The final authorization piece you will need is the Slack Webhook URL. To get this, you will need to work with your Slack administrator to set up a webhook on the Slack channel you want to send the alerts. Directions on how to set this up can be found here.Here is a list of the values you will need to capture.
_clnt_id = "<ClientID>"
_clnt_secret = "<ClientSecret>"
_cust_id = "<CustomerID>"
_slack_url = "<Slack Web Hook Url>"
Python
To develop this script, I decided to use this opportunity to brush up on my Python skills and created a Python 3.x script to accomplish that task. When using Python, it is recommended that you set up a “virtual environment” for your script in order to make sure it has the modules needed to execute. To do that, I created a directory and ran the following command to create the virtual environment.
python3 -m venv venv
I then activated the environment so that future commands would be run in the proper context.
source venv/bin/activate
There are two modules I needed to install so I used pip to grab those modules from the repositories.
pip install requests
pip install slack_sdk
“Requests” provides the functions to make a web request and the “slack_sdk” includes the slack webhook code. Using Python virtual environments puts all the code you need in a portable container which makes it easy to move and run in other environments.

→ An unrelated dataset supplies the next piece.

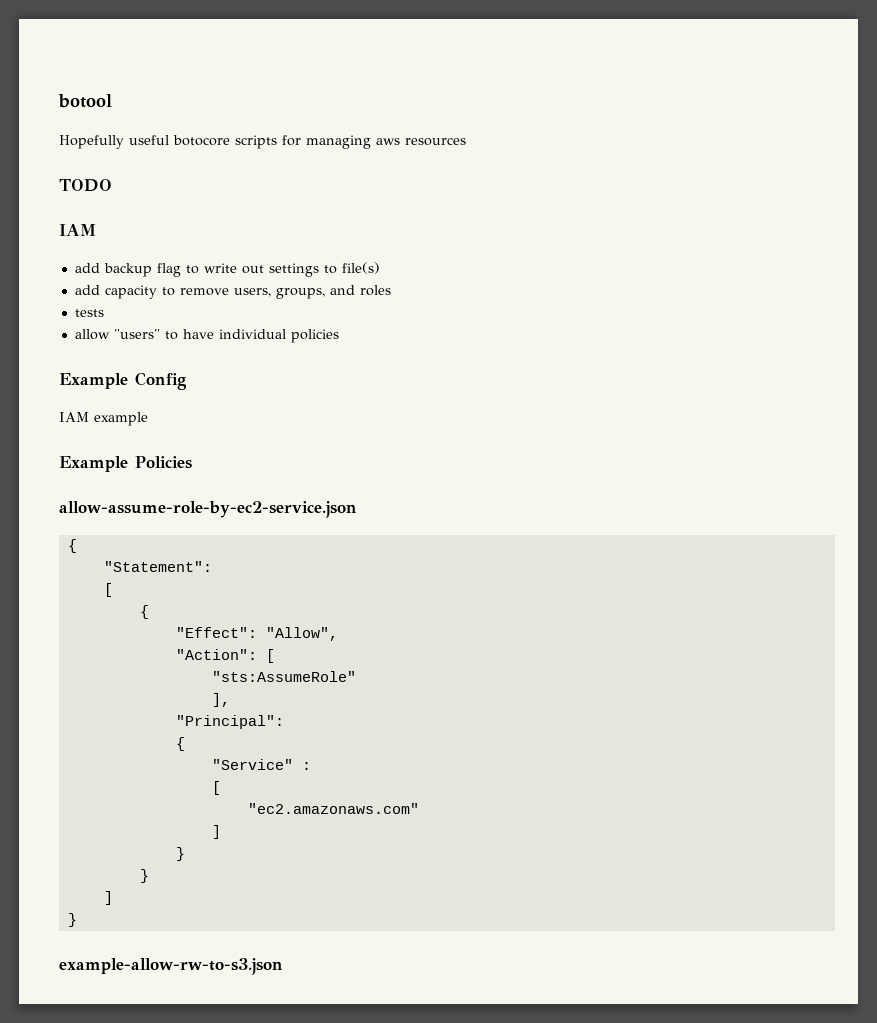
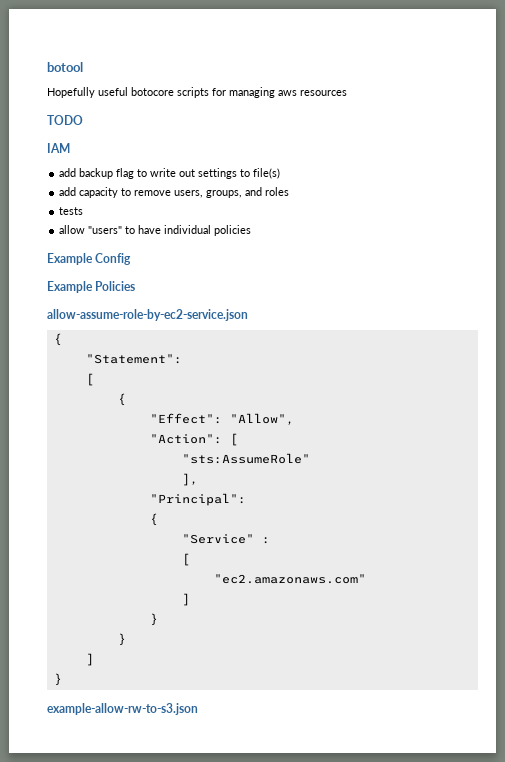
[59,412,148,426] // IAM example -> (132, 259) none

With the environment setup I can now run my python script which I will go over in more detail below.
Python Script explanation
#! venv/bin/python3
import hashlib
import hmac
import time
import requests
import base64
import json
#_clnt_id = "<ClientID>"
#_clnt_secret = b"<ClientSecret>"
#_cust_id = "<CustomerID>"
#_slack_url = "<Slack Web Hook Url>"
The first part of the script defines the variables we collected above. Note that the 'b' preceding the client secret string is required since we are using it as a byte array and not a string. Byte array is required for the signing of the API request which is the main authentication mechanism used for the REST API calls.

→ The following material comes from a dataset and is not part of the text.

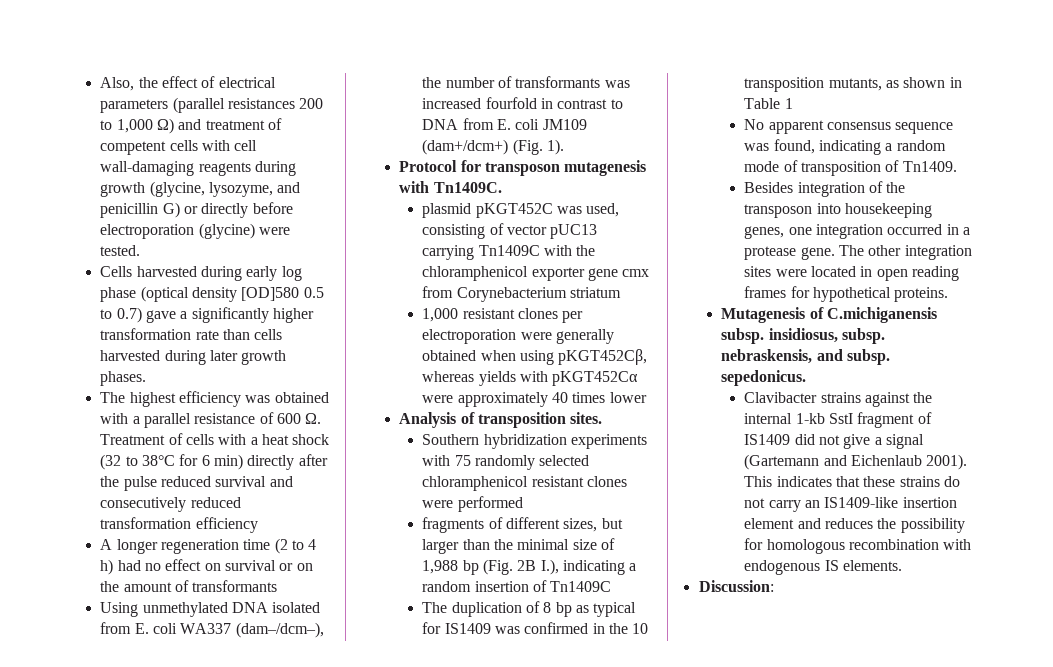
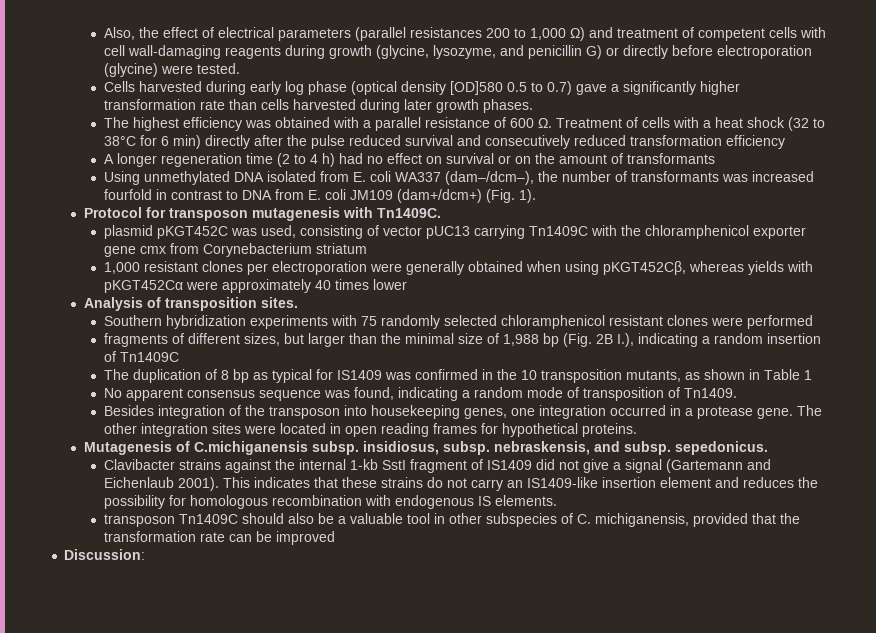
(902, 565) none -> [103,513,800,527] [103,531,335,545] // transposon Tn1409C should also be a valuable tool in other subspecies of C. michiganensis, provided that the transformation rate can be improved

Next, I will define some functions that I will use in the main part of the script. This is not strictly required, but it provides reusable features that you can use in other scripts.
# Function to send alert to the Frame Education Slack Channel
# msg_text: Markup formated text to send to Slack
def alert_to_slack (msg_text):
# use the slack_sdk Webhookclient
from slack_sdk.webhook import WebhookClient
# Create and send the formated message
webhook = WebhookClient(\_slack_url)
response = webhook.send(
text="fallback",
blocks=[
{
"type": "section",
"text": {
"type": "mrkdwn",
"text": msg_text
}
}
]
)
The “alert_to_slack” function above is a simple wrapper for the slack hook API that takes in a text string and formats it with the JSON required by the slack webhook.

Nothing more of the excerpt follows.